Scikit-Learn Method Summary

Scikit-learn is a focal point for data science work with Python, so it pays to know which methods you need most. The following table provides a brief overview of the most important methods used for data analysis.

Syntax Usage Description
model_selection.cross_val_score Cross-validation phase Estimate the cross-validation score
model_selection.KFold Cross-validation phase Divide the dataset into k folds for cross validation
model_selection.StratifiedKFold Cross-validation phase Stratified validation that takes into account the distribution of the classes you predict
model_selection.train_test_split Cross-validation phase Split your data into training and test sets
decomposition.PCA Dimensionality reduction Principal component analysis (PCA)
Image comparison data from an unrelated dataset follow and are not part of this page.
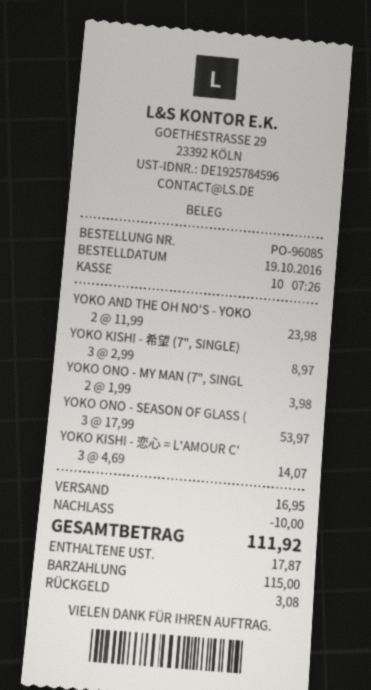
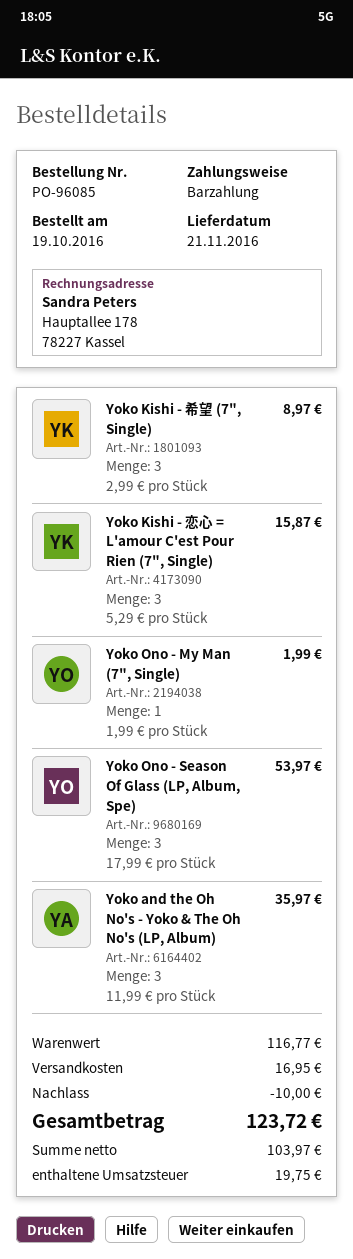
YOKO AND THE OH NO'S - YOKO: 2 x 11.99 = 23.98 -> 3 x 11.99 = 35.97
YOKO ONO - MY MAN (7", SINGL: 2 x 1.99 = 3.98 -> 1 x 1.99 = 1.99
YOKO KISHI - 恋心 = L'AMOUR C': 3 x 4.69 = 14.07 -> 3 x 5.29 = 15.87
tax: 17.87 -> 19.75
total: 111.92 -> 123.72

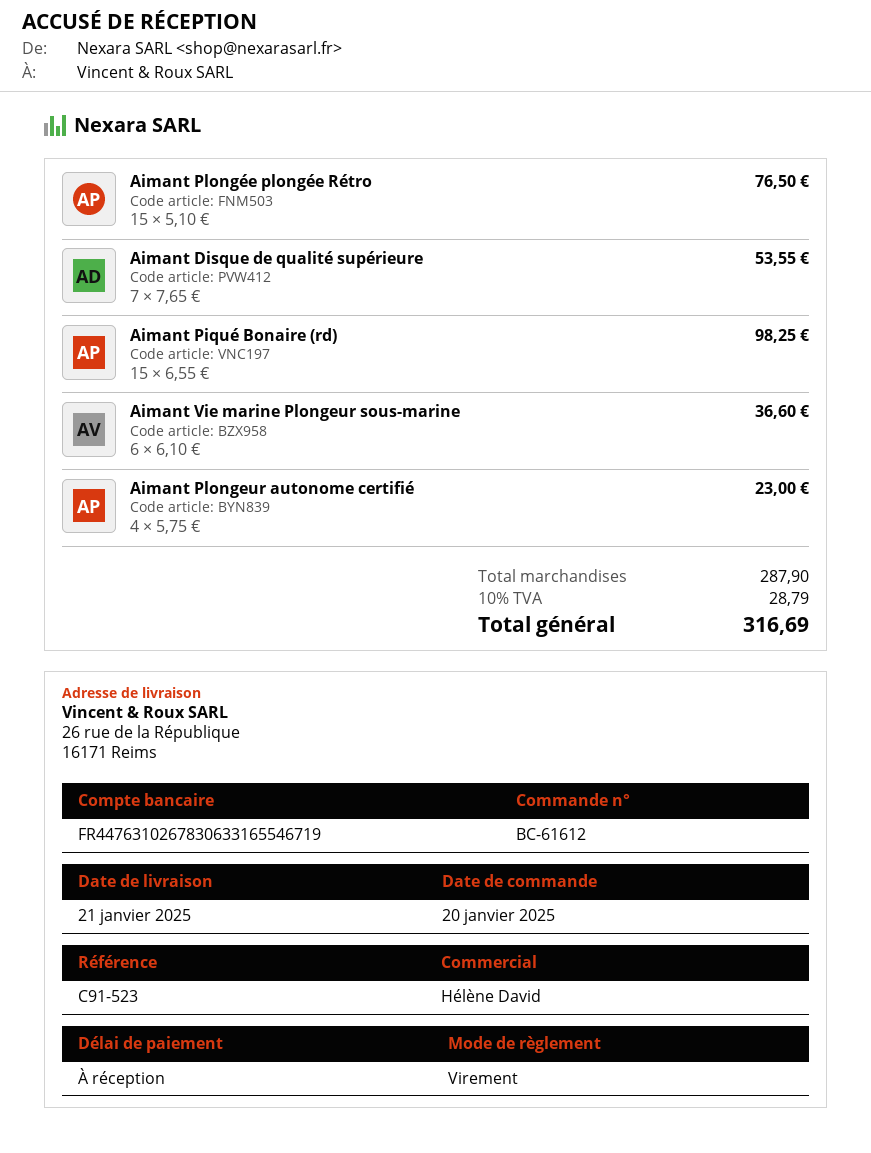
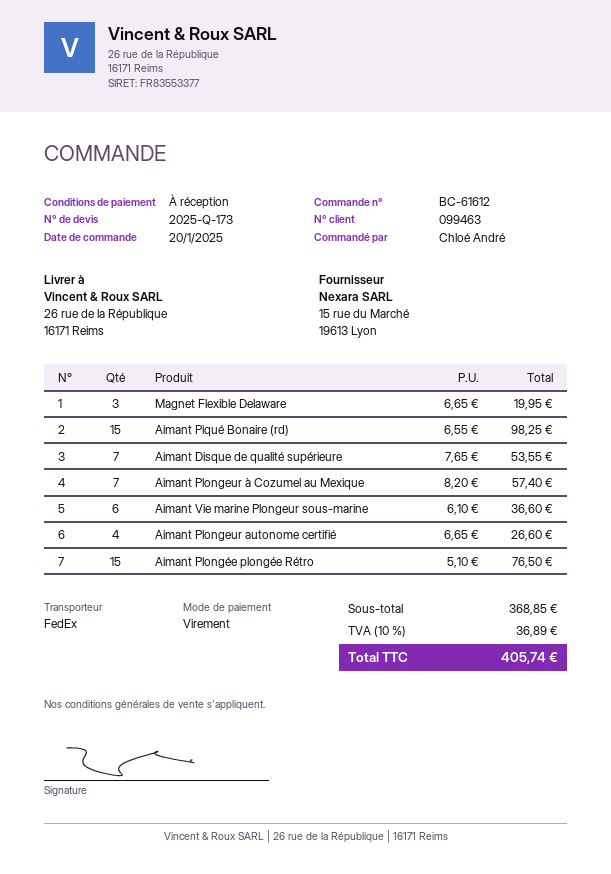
Aimant Plongeur autonome certifié: 4 x 5.75 = 23.00 -> 4 x 6.65 = 26.60
Magnet Flexible Delaware: none -> 3 x 6.65 = 19.95
Aimant Plongeur à Cozumel au Mexique: none -> 7 x 8.20 = 57.40
subtotal: 287.90 -> 368.85
tax: 10% = 28.79 -> 10% = 36.89
total: 316.69 -> 405.74

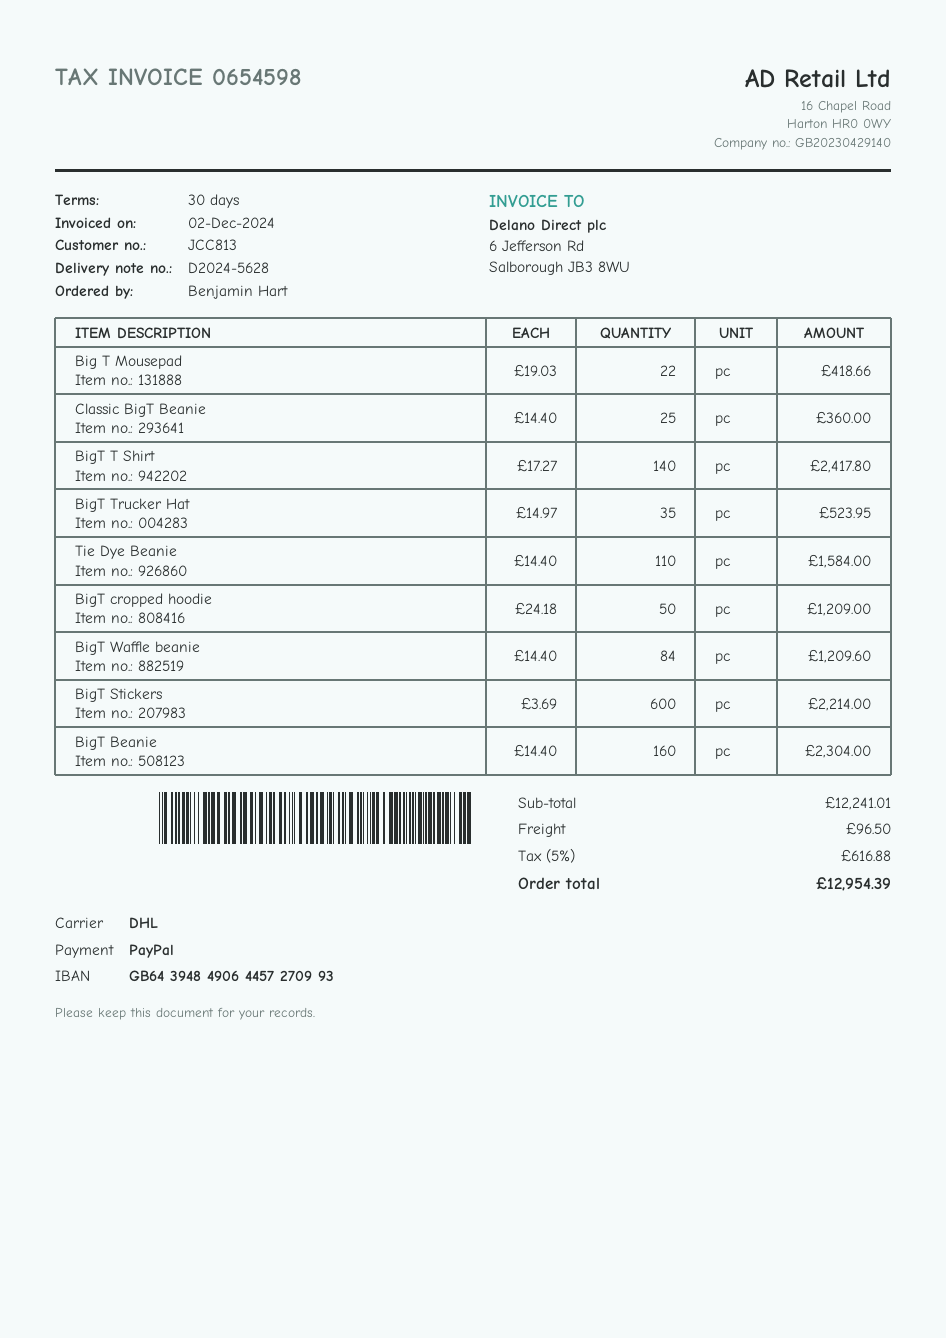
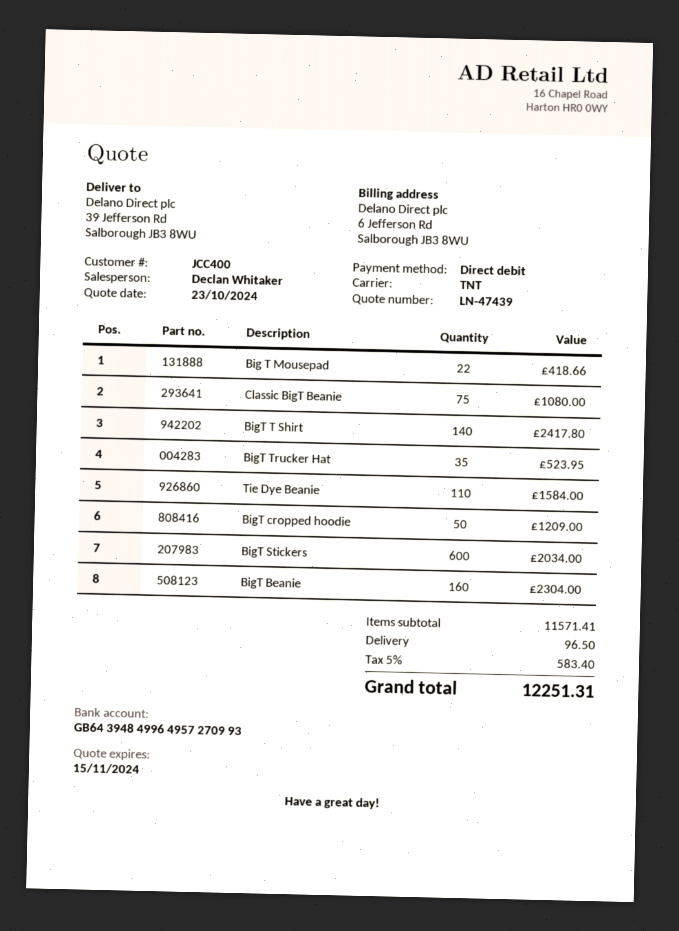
customer number: JCC813 -> JCC400
payment method: PayPal -> direct debit
bank account: GB64394849064457270993 -> GB64394849964957270993
shipping method: DHL -> TNT
Classic BigT Beanie: 25 for 360.00 -> 75 for 1080.00
BigT Waffle beanie: 84 for 1209.60 -> none
BigT Stickers: 600 for 2214.00 -> 600 for 2034.00
subtotal: 12241.01 -> 11571.41
tax: 5% = 616.88 -> 5% = 583.40
total: 12954.39 -> 12251.31

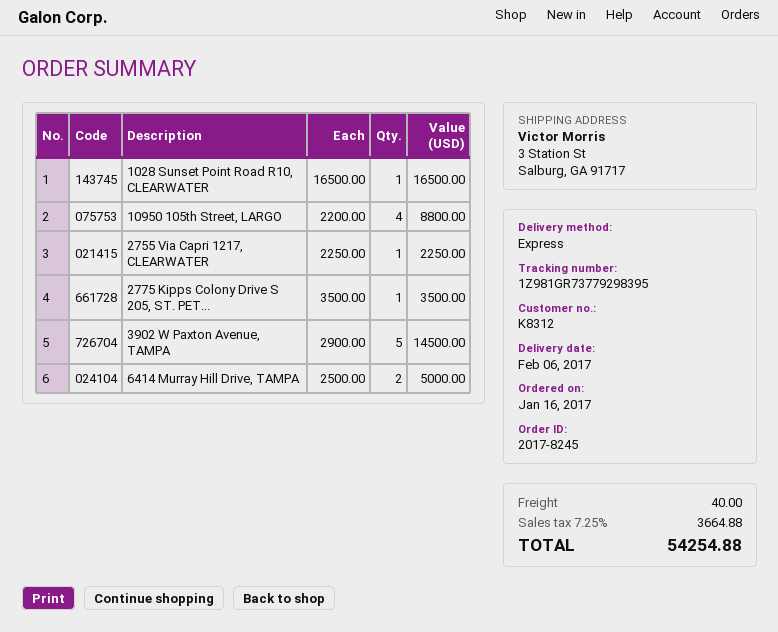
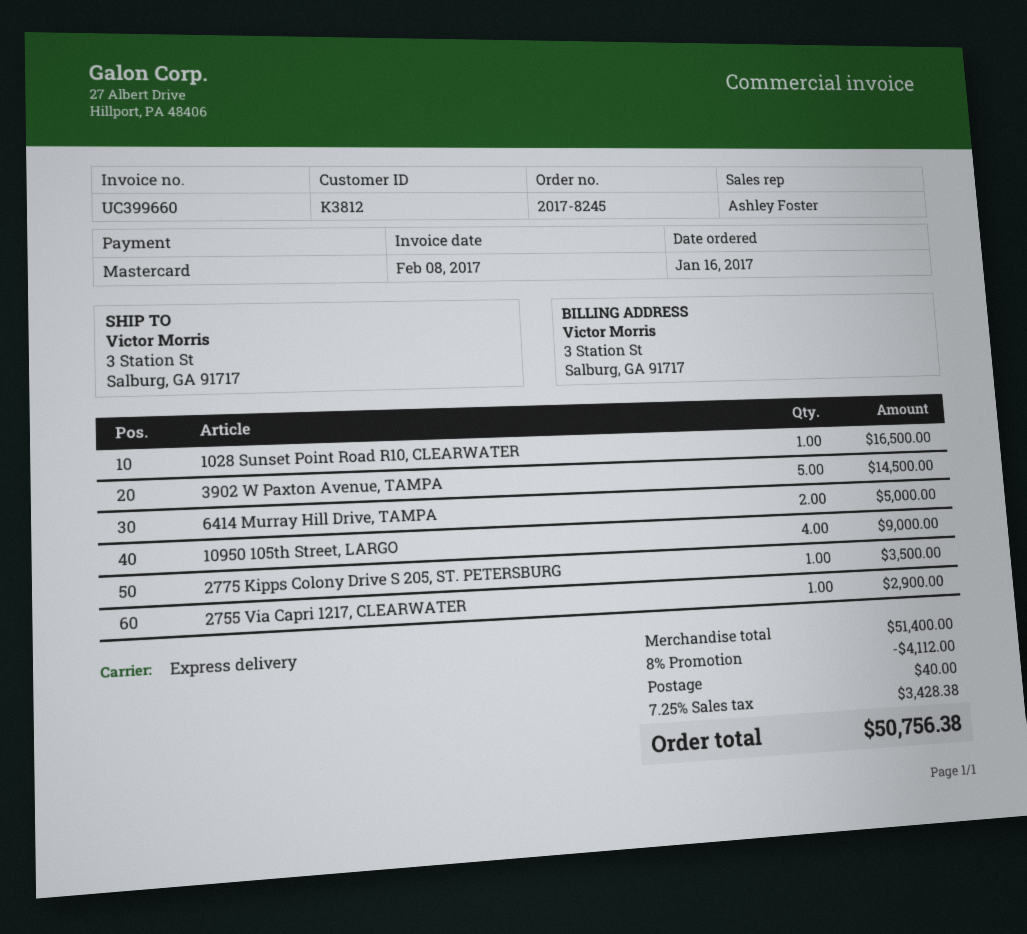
customer number: K8312 -> K3812
10950 105th Street, LARGO: 4 for 8800.00 -> 4 for 9000.00
2755 Via Capri 1217, CLEARWATER: 1 for 2250.00 -> 1 for 2900.00
discount: none -> 8% = 4112.00
tax: 7.25% = 3664.88 -> 7.25% = 3428.38
total: 54254.88 -> 50756.38

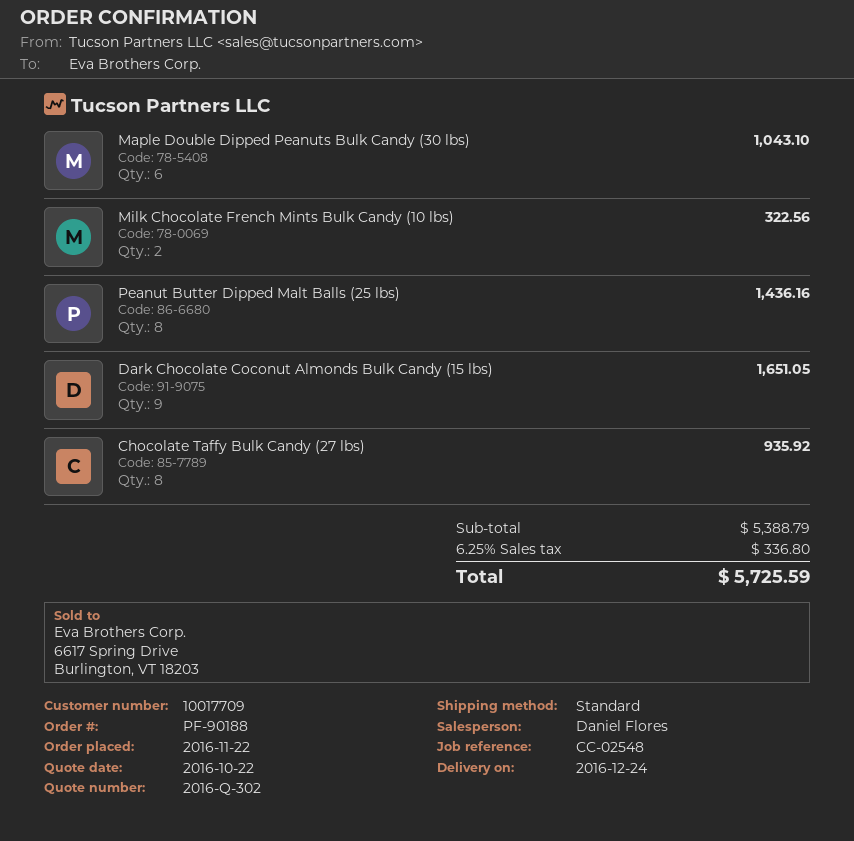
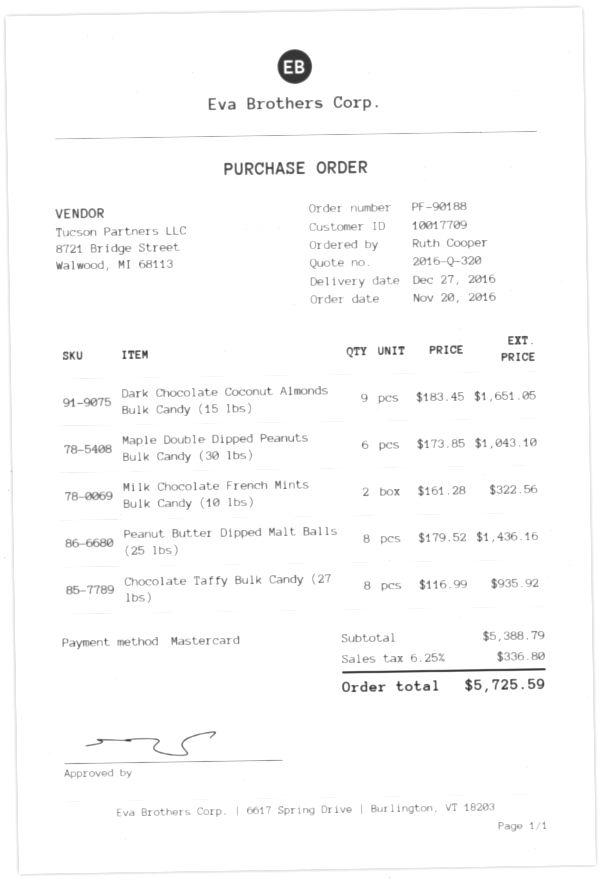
quote number: 2016-Q-302 -> 2016-Q-320
order date: 2016-11-22 -> 2016-11-20
delivery date: 2016-12-24 -> 2016-12-27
decomposition.RandomizedPCA Dimensionality reduction Principal component analysis (PCA) using randomized SVD
feature_extraction.FeatureHasher Preparing your data The hashing trick, allowing you to accommodate a large number of features in your dataset
feature_extraction.text.CountVectorizer Preparing your data Convert text documents into a matrix of count data
feature_extraction.text.HashingVectorizer Preparing your data Directly convert your text using the hashing trick
feature_extraction.text.TfidfVectorizer Preparing your data Creates a dataset of TF-IDF features
feature_selection.RFECV Feature selection Automatic feature selection
model_selection.GridSearchCV Optimization Exhaustive search in order to maximize a machine learning algorithm
linear_model.LinearRegression Prediction Linear regression
linear_model.LogisticRegression Prediction Linear logistic regression
metrics.accuracy_score Solution evaluation Accuracy classification score
metrics.f1_score Solution evaluation Compute the F1 score, balancing accuracy and recall
metrics.mean_absolute_error Solution evaluation Mean absolute error regression error
metrics.mean_squared_error Solution evaluation Mean squared error regression error
metrics.roc_auc_score Solution evaluation Compute Area Under the Curve (AUC) from prediction scores
naive_bayes.MultinomialNB Prediction Multinomial Naïve Bayes
neighbors.KNeighborsClassifier Prediction K-Neighbors classification
preprocessing.Binarizer Preparing your data Create binary variables (feature values to 0 or 1)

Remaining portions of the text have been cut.